Directions —
Find all the lines in the material below with the word "text", and copy them.
--- Entries supplied Enclosed Below ---
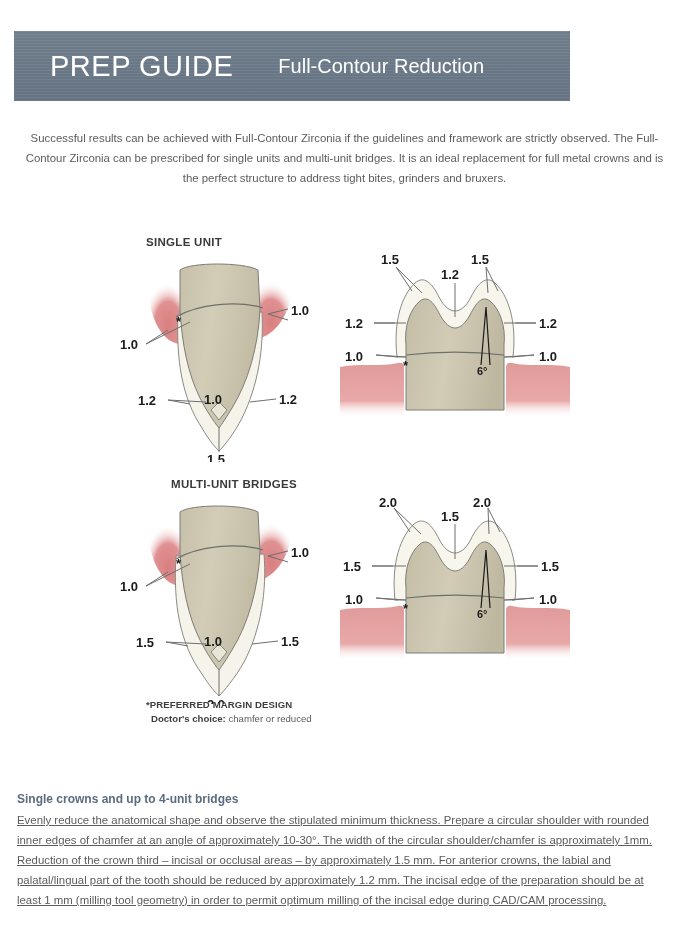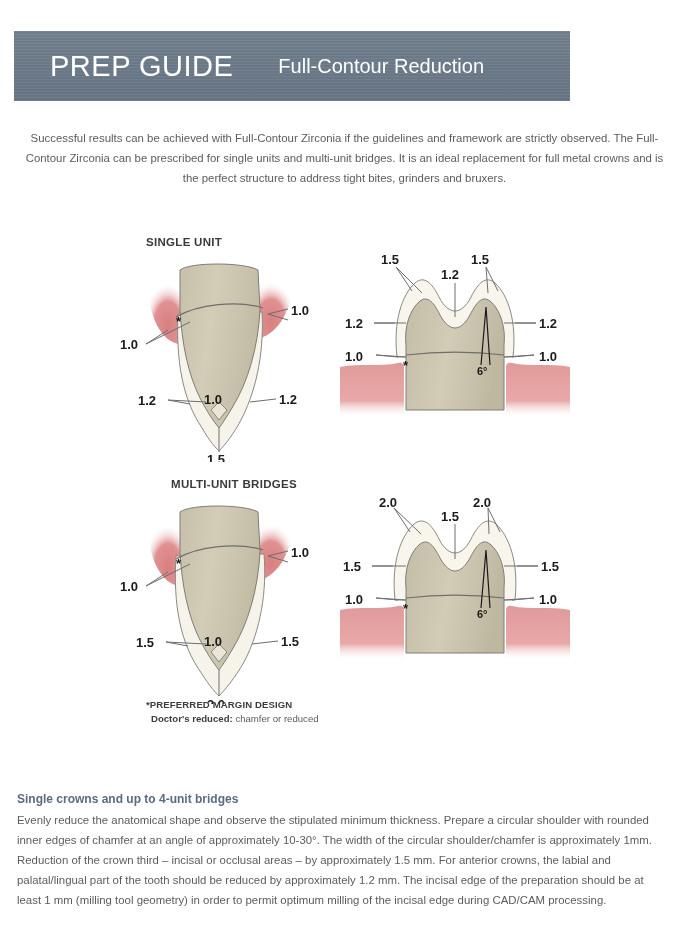--- a/index.html
+++ b/index.html
@@ -102,20 +102,21 @@
     color: #5c6c80;
   }
   .bottom-body {
     position: absolute;
     left: 17px;
     top: 810px;
     width: 652px;
     font-size: 11.4px;
     line-height: 20px;
     color: #5c5c5e;
+    text-decoration: underline;
   }
 
   text { font-family: "Liberation Sans", sans-serif; }
   .lbl { font-size: 13px; font-weight: bold; fill: #1b1b1b; }
   .lbl-sm { font-size: 11px; font-weight: bold; fill: #1b1b1b; }
   .leader { stroke: #6e6e6e; stroke-width: 1; fill: none; }
 </style>
 </head>
 <body>
 
@@ -335,17 +336,17 @@
       <text class="lbl" x="3" y="83">1.5</text>
       <text class="lbl" x="201" y="83">1.5</text>
       <text class="lbl" x="5" y="116">1.0</text>
       <text class="lbl" x="199" y="116">1.0</text>
     </svg>
   </div>
 </div>
 
 <div class="footnote">
   <div class="fn-head">*PREFERRED MARGIN DESIGN</div>
-  <div class="fn-sub"><span class="fn-bold">Doctor's reduced:</span> <span class="fn-reg">chamfer or reduced</span></div>
+  <div class="fn-sub"><span class="fn-bold">Doctor's choice:</span> <span class="fn-reg">chamfer or reduced</span></div>
 </div>
 
 <div class="bottom-heading">Single crowns and up to 4-unit bridges</div>
 <div class="bottom-body">Evenly reduce the anatomical shape and observe the stipulated minimum thickness. Prepare a circular shoulder with rounded inner edges of chamfer at an angle of approximately 10-30°. The width of the circular shoulder/chamfer is approximately 1mm. Reduction of the crown third – incisal or occlusal areas – by approximately 1.5 mm. For anterior crowns, the labial and palatal/lingual part of the tooth should be reduced by approximately 1.2 mm. The incisal edge of the preparation should be at least 1 mm (milling tool geometry) in order to permit optimum milling of the incisal edge during CAD/CAM processing.</div>
 
 </body></html>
--- End of Enclosed Entries supplied ---
Response area —
+    text-decoration: underline;
   text { font-family: "Liberation Sans", sans-serif; }
       <text class="lbl" x="3" y="83">1.5</text>
       <text class="lbl" x="201" y="83">1.5</text>
       <text class="lbl" x="5" y="116">1.0</text>
       <text class="lbl" x="199" y="116">1.0</text>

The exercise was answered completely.